Inferring replication states of bacteria and viruses in enrichment cultures via long-read sequencing

Abstract

Most microorganisms cannot be cultured in isolation, necessitating sophisticated methods for studying their (eco)physiology. While numerous approaches can probe the activity of given microbes in enrichment cultures, no single technique can render simultaneous data on both metabolic capacities and mobile genetic elements. Here, we apply long-read sequencing to monitor the incorporation of non-canonical bases in genome-resolved metagenomic datasets and elucidate the replication patterns of both bacteria and phages. This technology enables the simultaneous reconstruction of both prokaryotic and viral genomes (alongside genomics downstream analyses like metabolic predictions), in addition to providing information regarding their replication in enrichment cultures. By spiking the base analog 5-bromo-2'-deoxyuridine (BrdU) into activated sludge microcosms, we determined that 114 of the 118 high-quality genomes recovered were actively replicating in enrichment cultures from activated sludge and identified both slow (low BrdU incorporation and change in abundance) and rapidly replicating organisms (high BrdU incorporation and change in abundance). Some of the genomes detected exhibited regions rich in BrdU that were predicted to represent prophages in their lytic cycle. Ultimately, this novel means of monitoring the replication responses of microbes, and deciphering their genomes and active mobile genetic elements will advance and empower strategies aimed at isolating previously uncultivated microbes in pure culture.
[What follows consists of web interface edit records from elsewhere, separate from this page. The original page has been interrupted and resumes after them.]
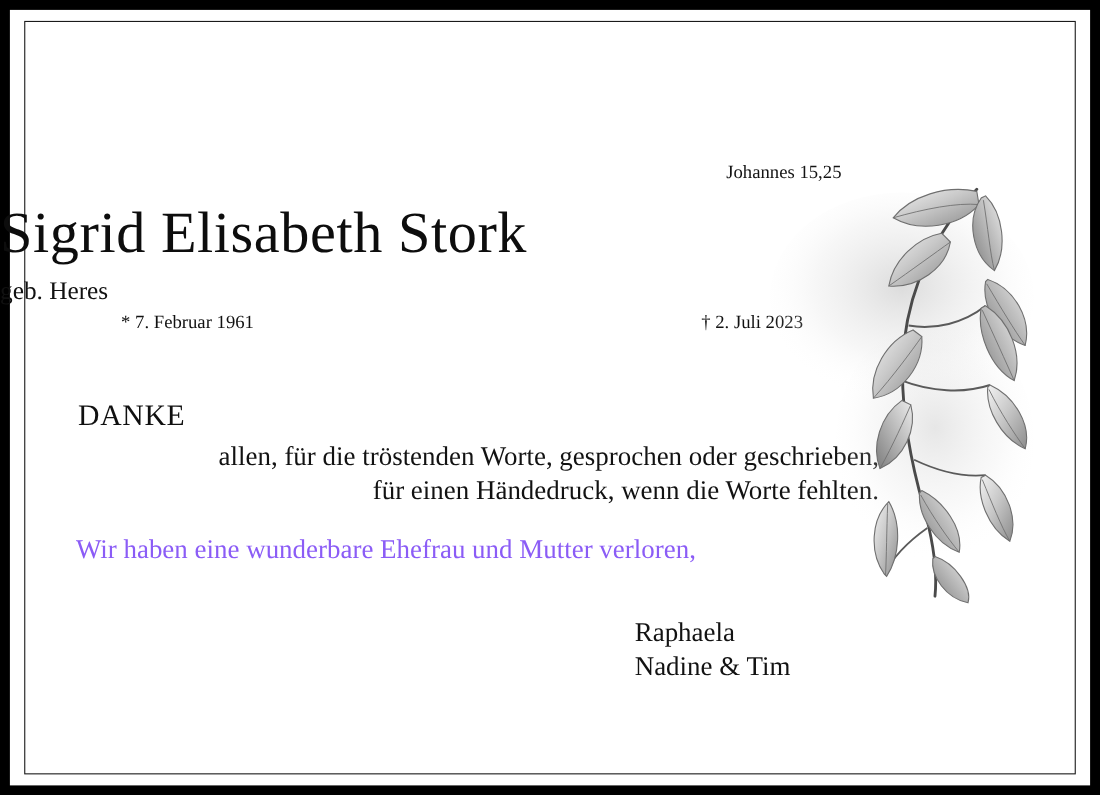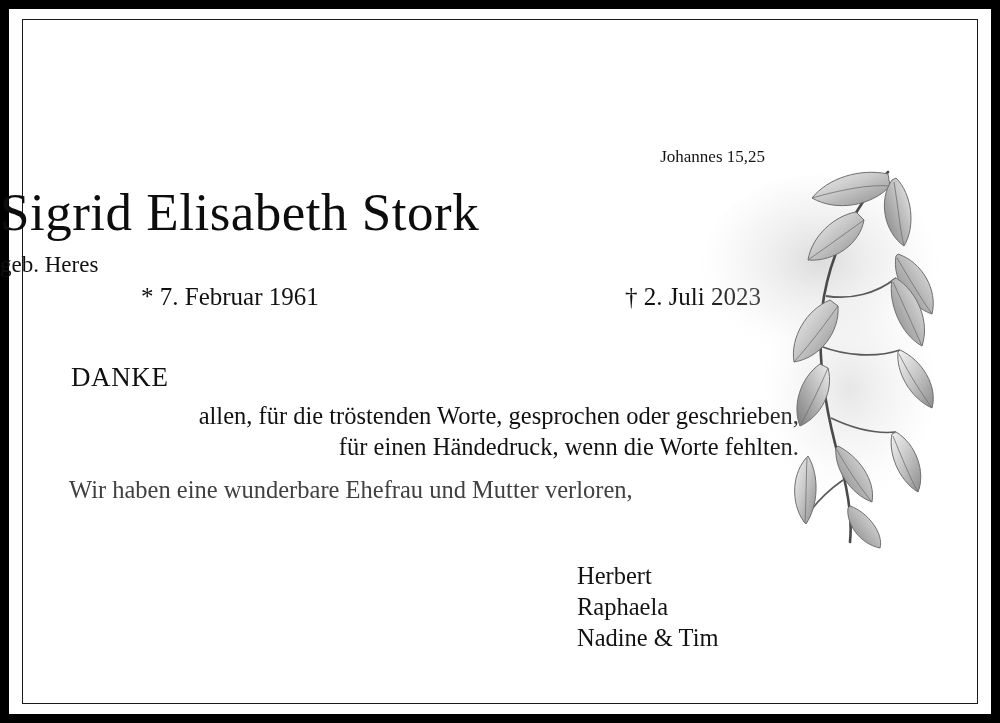--- a/index.html
+++ b/index.html
@@ -90,23 +90,22 @@
     font-size: 23px;
     color: #111111;
   }
   .dates {
     position: absolute;
     left: 110px;
     top: 283px;
     width: 620px;
     display: flex;
     justify-content: space-between;
-    font-size: 25px;
+    font-size: 17px;
     color: #111111;
-    margin-left: 31px;
   }
   .danke {
     position: absolute;
     left: 71px;
     top: 362px;
     font-size: 27px;
     letter-spacing: 0.6px;
     color: #101010;
   }
   .thanks {
@@ -115,25 +114,25 @@
     top: 400px;
     width: 730px;
     font-size: 24.5px;
     line-height: 31px;
     color: #121212;
     text-align: right;
   }
   .loss {
     position: absolute;
     left: 69px;
-    top: 474px;
+    top: 484px;
     width: 730px;
     font-size: 24.5px;
     line-height: 31px;
-    color: #404040;
+    color: #8b5cf6;
   }
   .signers {
     position: absolute;
     left: 577px;
     top: 560px;
     font-size: 24.5px;
     line-height: 31px;
     color: #121212;
   }
   .branch {
@@ -171,21 +170,20 @@
     <div class="thanks">
       <div>allen, für die tröstenden Worte, gesprochen oder geschrieben,</div>
       <div>für einen Händedruck, wenn die Worte fehlten.</div>
     </div>
 
     <div class="loss">
       <div>Wir haben eine wunderbare Ehefrau und Mutter verloren,</div>
     </div>
 
     <div class="signers">
-      <div>Herbert</div>
       <div>Raphaela</div>
       <div>Nadine &amp; Tim</div>
     </div>
 
     <svg class="branch" viewBox="0 0 260 400">
       <defs>
         <radialGradient id="haze" cx="50%" cy="45%" r="55%">
           <stop offset="0%" stop-color="#bfbfbf" stop-opacity="0.55"></stop>
           <stop offset="60%" stop-color="#dddddd" stop-opacity="0.25"></stop>
           <stop offset="100%" stop-color="#ffffff" stop-opacity="0"></stop>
Keywords: 5-bromo-2′-deoxyuridine (BrdU); enrichment cultures; genome-resolved metagenomics; nanopore sequencing; prokaryotic replication; prophage induction.

Figure 1

Experimental design and BrdU incorporation patterns of 20 most abundant organisms. (A) Experimental design of incubations with and without BrdU and respective data analysis workflow. Activated sludge was incubated with and without BrdU for a total of 56 h, during which samples were collected at seven distinct time points. Illumina short-reads and Nanopore long-reads were generated and hybrid-assembled into dereplicated MAGs, whose differential coverage was calculated across all samples. BrdU substitutions were called on long-reads using DNAscent [9] and used to calculate scaffold- and genome-level BrdU containment. (B) GTDB phylogeny (tree, colored branch labels) and taxonomic affiliation at phylum- and class-level of the 20 most abundant MAGs according to the median values for genome-level normalized BrdU accumulation across replicates. Labels are provided for each MAG given their lowest known taxonomic rank (y-axis of bubble plot). Median normalized (see Supplementary Methods—BrdU count normalization) relative BrdU counts across replicates (bubble color) and coverage (bubble size) of MAGs across time points (x-axis) are displayed in a bubble plot.

Figure 2

Examples of distribution of BrdU incorporation across bacterial and prophage genomes. Genome-wide (x-axis, split into 250 histogram aggregates of ~36 kbp each) BrdU accumulation (bar lengths, y-axis) across time points (bar colors), with vertical dashed line denoting the predicted origin of replication. The displayed MAG is AcBaMe_P2T5_Deltaproteobacteria_bacterium_69_7. (A). Visualization of BrdU hits (open circles) across the two prophage- carrying scaffolds (y-axis) found to have the highest differences in BrdU incorporation (filled circles in genomic scaffolds) between the genomic and prophage portion of the scaffold (pink lines below the density curve, B). Annotations found for each prophage are expanded across the prophage genomes (x-axis indicates genomic position). Colors and labels indicate annotation, while in the background in gray, a density curve plots the density of BrdU hits (asterisks) across the prophage genomes.